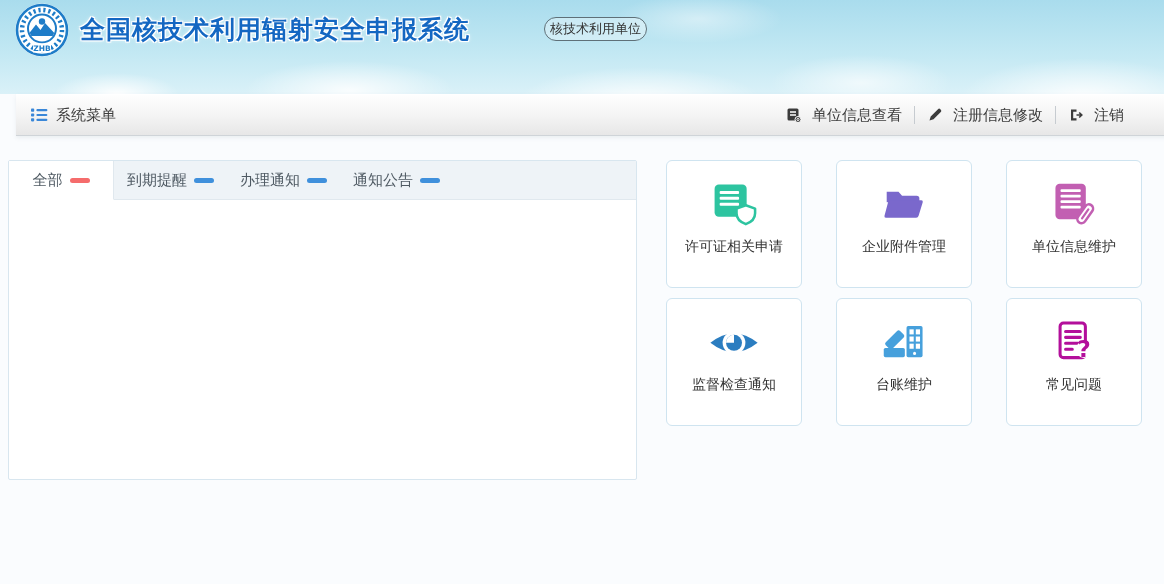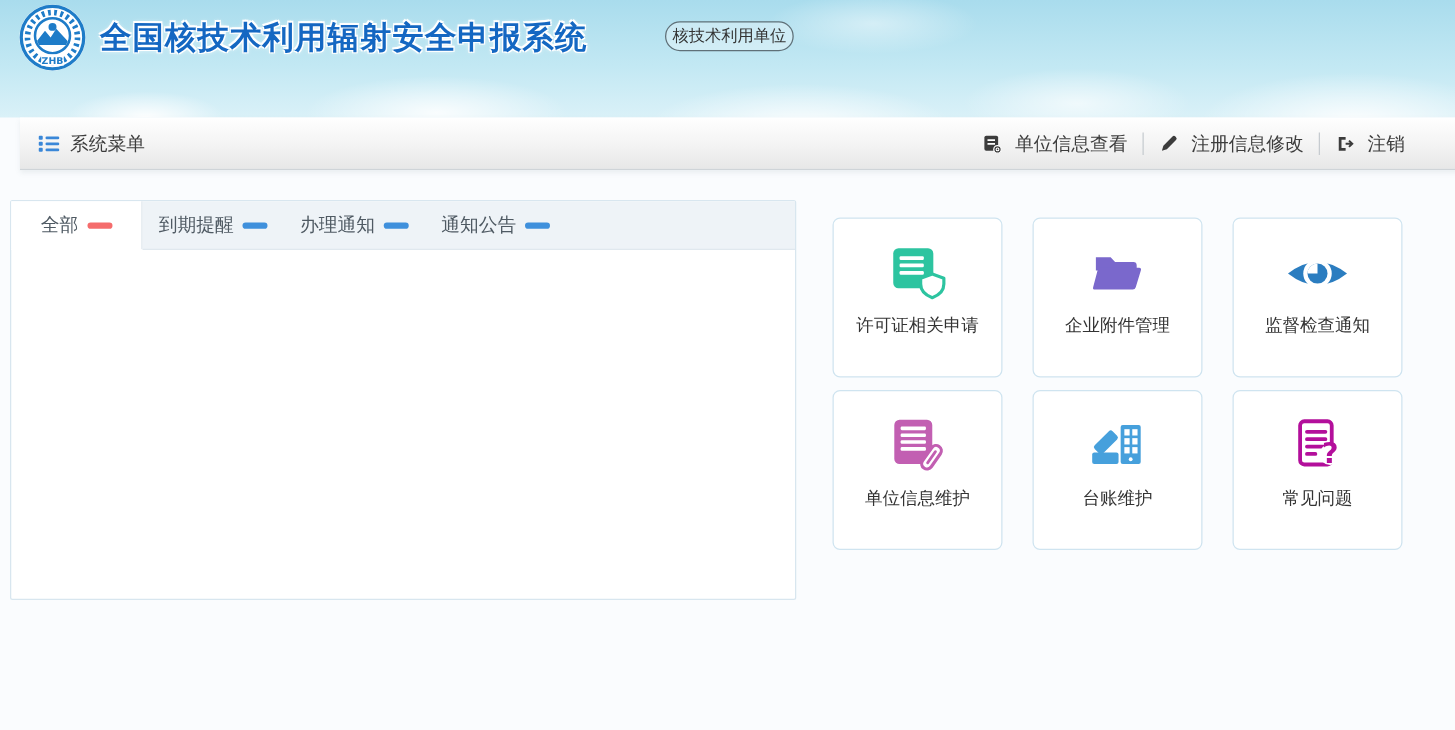--- a/index.html
+++ b/index.html
@@ -13,21 +13,21 @@
       radial-gradient(150px 42px at 30% 96%, rgba(255,255,255,.85), rgba(255,255,255,0) 70%),
       radial-gradient(170px 48px at 55% 108%, rgba(255,255,255,.9), rgba(255,255,255,0) 72%),
       radial-gradient(130px 40px at 74% 88%, rgba(255,255,255,.65), rgba(255,255,255,0) 70%),
       radial-gradient(170px 55px at 93% 104%, rgba(255,255,255,.9), rgba(255,255,255,0) 72%),
       radial-gradient(120px 35px at 60% 20%, rgba(255,255,255,.45), rgba(255,255,255,0) 70%),
       linear-gradient(180deg,#a9dced 0%,#c2e8f3 55%,#daf1f8 100%);}
   .logo{position:absolute;left:14px;top:2px;}
   .app-title{position:absolute;left:80px;top:13px;margin:0;font-size:25px;font-weight:bold;
     letter-spacing:1px;color:#1467c2;
     text-shadow:-1px -1px 0 #fff,1px -1px 0 #fff,-1px 1px 0 #fff,1px 1px 0 #fff,0 0 4px #fff;}
-  .badge{position:absolute;left:532px;top:17px;height:22px;line-height:22px;padding:0 5px;
+  .badge{position:absolute;left:544px;top:17px;height:22px;line-height:22px;padding:0 5px;
     font-size:13px;color:#333;border:1px solid #5f7078;border-radius:12px;
     background:rgba(255,255,255,.32);}
 
   
   .menubar{position:absolute;left:16px;top:94px;width:100%;height:42px;box-sizing:border-box;
     background:linear-gradient(180deg,#fefefe 0%,#f3f3f3 55%,#e7e7e7 100%);
     border-top:1px solid #fff;border-bottom:1px solid #cfd4d8;
     box-shadow:0 2px 4px rgba(120,140,150,.12);
     display:flex;align-items:center;padding:0 14px;font-size:15px;color:#3d3d3d;}
   .menu-left{display:flex;align-items:center;gap:8px;cursor:pointer;}
@@ -44,21 +44,21 @@
     padding:0 13px;cursor:pointer;white-space:nowrap;}
   .tab.active{background:#fff;width:78px;border-right:1px solid #e0e8ee;margin-bottom:-1px;
     border-bottom:1px solid #fff;}
   .dash{display:inline-block;width:20px;height:5px;border-radius:2.5px;margin-left:7px;}
   .dash.red{background:#f56c6c;}
   .dash.blue{background:#3f90dc;}
   .panel-body{height:373px;}
 
   
   .cards{position:absolute;left:666px;top:160px;width:440px;display:grid;
-    grid-template-columns:repeat(3,136px);gap:10px 24px;margin-top:14px;}
+    grid-template-columns:repeat(3,136px);gap:10px 34px;}
   .card{width:136px;height:128px;box-sizing:border-box;background:#fff;border:1px solid #cfe4f0;
     border-radius:6px;display:flex;flex-direction:column;align-items:center;cursor:pointer;}
   .card .iconbox{margin-top:13px;height:60px;display:flex;align-items:center;justify-content:center;}
   .card .label{margin-top:3px;padding:0 4px;font-size:14px;line-height:1.35;color:#333;text-align:center;}
 </style>
 </head>
 <body>
 
 <div class="page">
 
@@ -169,49 +169,49 @@
         <path d="M11.5 17.5 h14 l4.2 4.6 H47 a3.2 3.2 0 0 1 3.2 3.2 V30 H11.5 Z" fill="#7a68cc"></path>
         <path d="M15 27.5 H52.5 a1.8 1.8 0 0 1 1.7 2.3 L49.3 46 a3 3 0 0 1 -2.9 2.2 H10.6 a1.8 1.8 0 0 1 -1.7 -2.3 L13.2 29.7 a3 3 0 0 1 1.8 -2.2 Z" fill="#7a68cc"></path>
       </svg>
         </span>
       <span class="label">企业附件管理</span>
     </div>
 
     <div class="card">
       <span class="iconbox">
           <svg width="54" height="54" viewBox="0 0 64 64">
-        <path d="M4 33 Q32 11 60 33 Q32 55 4 33 Z" fill="#2b7dc0"></path>
-        <circle cx="32" cy="33" r="13.5" fill="#fff"></circle>
-        <circle cx="32" cy="33" r="9.5" fill="#2b7dc0"></circle>
-        <path d="M32 33 L32 23.5 A9.5 9.5 0 0 0 22.5 33 Z" fill="#fff"></path>
-      </svg>
-        </span>
-      <span class="label">监督检查通知</span>
-    </div>
-
-    <div class="card">
-      <span class="iconbox">
-          <svg width="54" height="54" viewBox="0 0 64 64">
         <rect x="10" y="8" width="36" height="42" rx="5" fill="#c25fb2"></rect>
         <rect x="16" y="14.5" width="24" height="3.4" rx="1.2" fill="#fff"></rect>
         <rect x="16" y="21" width="24" height="3.4" rx="1.2" fill="#fff"></rect>
         <rect x="16" y="27.5" width="24" height="3.4" rx="1.2" fill="#fff"></rect>
         <rect x="16" y="34" width="24" height="3.4" rx="1.2" fill="#fff"></rect>
         <g transform="rotate(35 45 44)">
           <rect x="40" y="31" width="10" height="25" rx="5" fill="#fff" stroke="#c25fb2" stroke-width="3"></rect>
           <path d="M45 37 V50" stroke="#c25fb2" stroke-width="2.6" fill="none" stroke-linecap="round"></path>
         </g>
       </svg>
         </span>
       <span class="label">单位信息维护</span>
     </div>
 
     <div class="card">
       <span class="iconbox">
           <svg width="54" height="54" viewBox="0 0 64 64">
+        <path d="M4 33 Q32 11 60 33 Q32 55 4 33 Z" fill="#2b7dc0"></path>
+        <circle cx="32" cy="33" r="13.5" fill="#fff"></circle>
+        <circle cx="32" cy="33" r="9.5" fill="#2b7dc0"></circle>
+        <path d="M32 33 L32 23.5 A9.5 9.5 0 0 0 22.5 33 Z" fill="#fff"></path>
+      </svg>
+        </span>
+      <span class="label">监督检查通知</span>
+    </div>
+
+    <div class="card">
+      <span class="iconbox">
+          <svg width="54" height="54" viewBox="0 0 64 64">
         <g fill="#46a0dc">
           <rect x="9" y="24" width="24" height="11" rx="2.5" transform="rotate(-45 21 29.5)"></rect>
           <rect x="8" y="39" width="25" height="11" rx="2"></rect>
           <rect x="35" y="13" width="19" height="37" rx="2"></rect>
         </g>
         <g fill="#fff">
           <rect x="38.5" y="17" width="5" height="6"></rect>
               <rect x="46" y="17" width="5" height="6"></rect>
           <rect x="38.5" y="25.5" width="5" height="6"></rect>
               <rect x="46" y="25.5" width="5" height="6"></rect>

→ **Assignment**:
Without including any picture, output all the material exactly as it appears.

→ **Exercise result**:
--- a/index.html
+++ b/index.html
@@ -13,21 +13,21 @@
       radial-gradient(150px 42px at 30% 96%, rgba(255,255,255,.85), rgba(255,255,255,0) 70%),
       radial-gradient(170px 48px at 55% 108%, rgba(255,255,255,.9), rgba(255,255,255,0) 72%),
       radial-gradient(130px 40px at 74% 88%, rgba(255,255,255,.65), rgba(255,255,255,0) 70%),
       radial-gradient(170px 55px at 93% 104%, rgba(255,255,255,.9), rgba(255,255,255,0) 72%),
       radial-gradient(120px 35px at 60% 20%, rgba(255,255,255,.45), rgba(255,255,255,0) 70%),
       linear-gradient(180deg,#a9dced 0%,#c2e8f3 55%,#daf1f8 100%);}
   .logo{position:absolute;left:14px;top:2px;}
   .app-title{position:absolute;left:80px;top:13px;margin:0;font-size:25px;font-weight:bold;
     letter-spacing:1px;color:#1467c2;
     text-shadow:-1px -1px 0 #fff,1px -1px 0 #fff,-1px 1px 0 #fff,1px 1px 0 #fff,0 0 4px #fff;}
-  .badge{position:absolute;left:532px;top:17px;height:22px;line-height:22px;padding:0 5px;
+  .badge{position:absolute;left:544px;top:17px;height:22px;line-height:22px;padding:0 5px;
     font-size:13px;color:#333;border:1px solid #5f7078;border-radius:12px;
     background:rgba(255,255,255,.32);}
 
   
   .menubar{position:absolute;left:16px;top:94px;width:100%;height:42px;box-sizing:border-box;
     background:linear-gradient(180deg,#fefefe 0%,#f3f3f3 55%,#e7e7e7 100%);
     border-top:1px solid #fff;border-bottom:1px solid #cfd4d8;
     box-shadow:0 2px 4px rgba(120,140,150,.12);
     display:flex;align-items:center;padding:0 14px;font-size:15px;color:#3d3d3d;}
   .menu-left{display:flex;align-items:center;gap:8px;cursor:pointer;}
@@ -44,21 +44,21 @@
     padding:0 13px;cursor:pointer;white-space:nowrap;}
   .tab.active{background:#fff;width:78px;border-right:1px solid #e0e8ee;margin-bottom:-1px;
     border-bottom:1px solid #fff;}
   .dash{display:inline-block;width:20px;height:5px;border-radius:2.5px;margin-left:7px;}
   .dash.red{background:#f56c6c;}
   .dash.blue{background:#3f90dc;}
   .panel-body{height:373px;}
 
   
   .cards{position:absolute;left:666px;top:160px;width:440px;display:grid;
-    grid-template-columns:repeat(3,136px);gap:10px 24px;margin-top:14px;}
+    grid-template-columns:repeat(3,136px);gap:10px 34px;}
   .card{width:136px;height:128px;box-sizing:border-box;background:#fff;border:1px solid #cfe4f0;
     border-radius:6px;display:flex;flex-direction:column;align-items:center;cursor:pointer;}
   .card .iconbox{margin-top:13px;height:60px;display:flex;align-items:center;justify-content:center;}
   .card .label{margin-top:3px;padding:0 4px;font-size:14px;line-height:1.35;color:#333;text-align:center;}
 </style>
 </head>
 <body>
 
 <div class="page">
 
@@ -169,49 +169,49 @@
         <path d="M11.5 17.5 h14 l4.2 4.6 H47 a3.2 3.2 0 0 1 3.2 3.2 V30 H11.5 Z" fill="#7a68cc"></path>
         <path d="M15 27.5 H52.5 a1.8 1.8 0 0 1 1.7 2.3 L49.3 46 a3 3 0 0 1 -2.9 2.2 H10.6 a1.8 1.8 0 0 1 -1.7 -2.3 L13.2 29.7 a3 3 0 0 1 1.8 -2.2 Z" fill="#7a68cc"></path>
       </svg>
         </span>
       <span class="label">企业附件管理</span>
     </div>
 
     <div class="card">
       <span class="iconbox">
           <svg width="54" height="54" viewBox="0 0 64 64">
-        <path d="M4 33 Q32 11 60 33 Q32 55 4 33 Z" fill="#2b7dc0"></path>
-        <circle cx="32" cy="33" r="13.5" fill="#fff"></circle>
-        <circle cx="32" cy="33" r="9.5" fill="#2b7dc0"></circle>
-        <path d="M32 33 L32 23.5 A9.5 9.5 0 0 0 22.5 33 Z" fill="#fff"></path>
-      </svg>
-        </span>
-      <span class="label">监督检查通知</span>
-    </div>
-
-    <div class="card">
-      <span class="iconbox">
-          <svg width="54" height="54" viewBox="0 0 64 64">
         <rect x="10" y="8" width="36" height="42" rx="5" fill="#c25fb2"></rect>
         <rect x="16" y="14.5" width="24" height="3.4" rx="1.2" fill="#fff"></rect>
         <rect x="16" y="21" width="24" height="3.4" rx="1.2" fill="#fff"></rect>
         <rect x="16" y="27.5" width="24" height="3.4" rx="1.2" fill="#fff"></rect>
         <rect x="16" y="34" width="24" height="3.4" rx="1.2" fill="#fff"></rect>
         <g transform="rotate(35 45 44)">
           <rect x="40" y="31" width="10" height="25" rx="5" fill="#fff" stroke="#c25fb2" stroke-width="3"></rect>
           <path d="M45 37 V50" stroke="#c25fb2" stroke-width="2.6" fill="none" stroke-linecap="round"></path>
         </g>
       </svg>
         </span>
       <span class="label">单位信息维护</span>
     </div>
 
     <div class="card">
       <span class="iconbox">
           <svg width="54" height="54" viewBox="0 0 64 64">
+        <path d="M4 33 Q32 11 60 33 Q32 55 4 33 Z" fill="#2b7dc0"></path>
+        <circle cx="32" cy="33" r="13.5" fill="#fff"></circle>
+        <circle cx="32" cy="33" r="9.5" fill="#2b7dc0"></circle>
+        <path d="M32 33 L32 23.5 A9.5 9.5 0 0 0 22.5 33 Z" fill="#fff"></path>
+      </svg>
+        </span>
+      <span class="label">监督检查通知</span>
+    </div>
+
+    <div class="card">
+      <span class="iconbox">
+          <svg width="54" height="54" viewBox="0 0 64 64">
         <g fill="#46a0dc">
           <rect x="9" y="24" width="24" height="11" rx="2.5" transform="rotate(-45 21 29.5)"></rect>
           <rect x="8" y="39" width="25" height="11" rx="2"></rect>
           <rect x="35" y="13" width="19" height="37" rx="2"></rect>
         </g>
         <g fill="#fff">
           <rect x="38.5" y="17" width="5" height="6"></rect>
               <rect x="46" y="17" width="5" height="6"></rect>
           <rect x="38.5" y="25.5" width="5" height="6"></rect>
               <rect x="46" y="25.5" width="5" height="6"></rect>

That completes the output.